EXERCISE DATA ->
◆ ◆ ◆ ◆ ◆ ◆ ◆

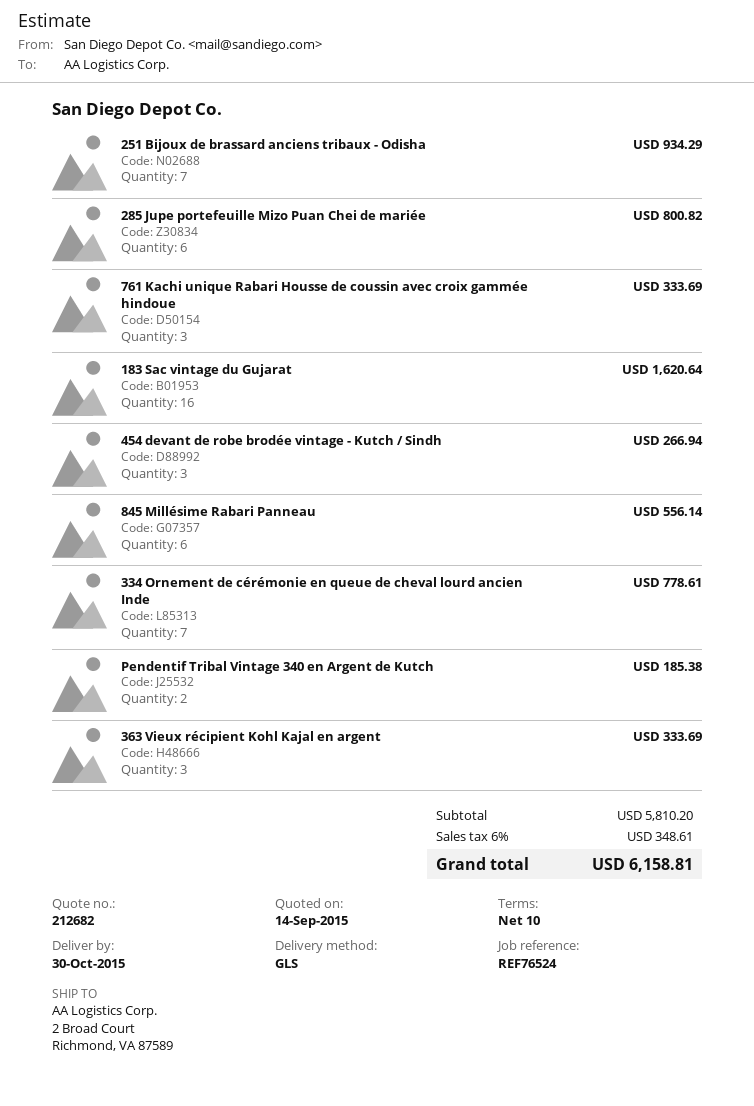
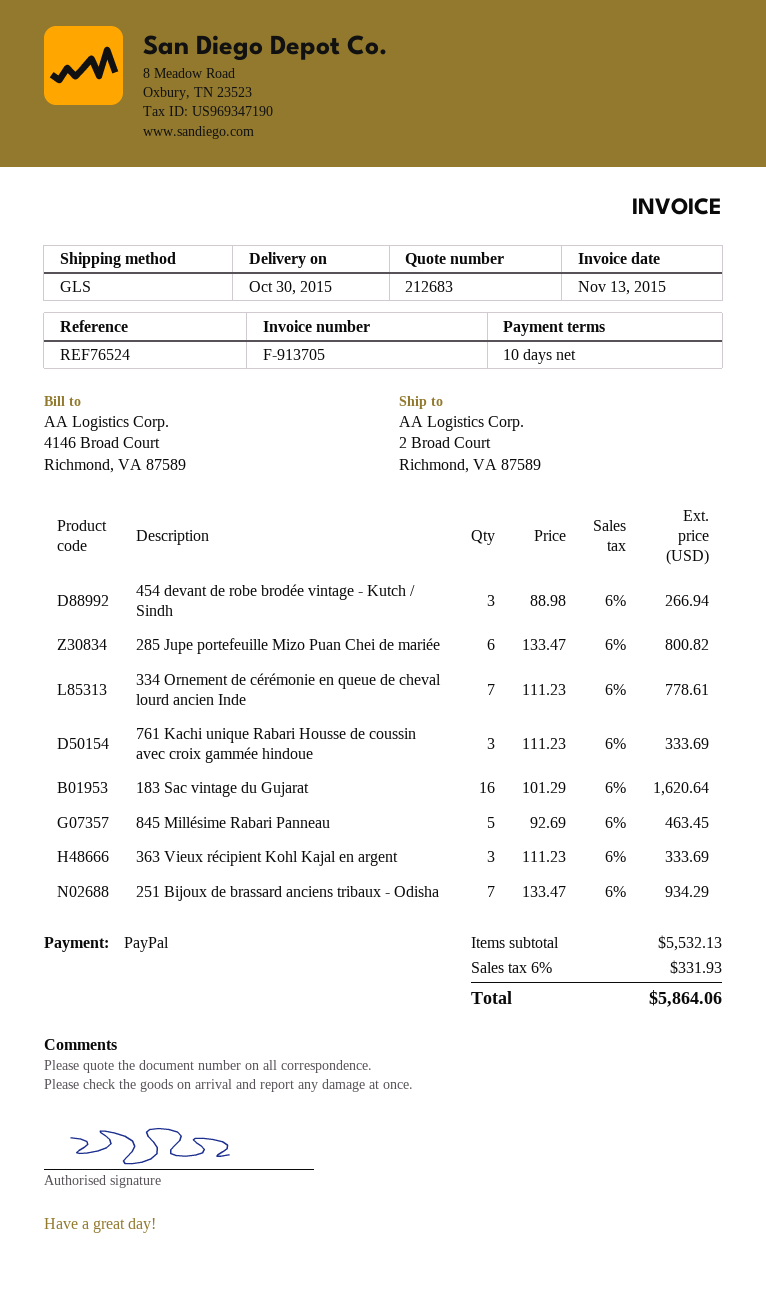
quote number: 212682 -> 212683
845 Millésime Rabari Panneau: 6 for 556.14 -> 5 for 463.45
Pendentif Tribal Vintage 340 en Argent de Kutch: 2 for 185.38 -> none
subtotal: 5810.20 -> 5532.13
tax: 6% = 348.61 -> 6% = 331.93
total: 6158.81 -> 5864.06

◆ ◆ ◆ ◆ ◆ ◆ ◆

PROMPT -> Copy out all of the listing word for word, but skip the images.

SOLUTION TO THIS TASK ->
quote number: 212682 -> 212683
845 Millésime Rabari Panneau: 6 for 556.14 -> 5 for 463.45
Pendentif Tribal Vintage 340 en Argent de Kutch: 2 for 185.38 -> none
subtotal: 5810.20 -> 5532.13
tax: 6% = 348.61 -> 6% = 331.93
total: 6158.81 -> 5864.06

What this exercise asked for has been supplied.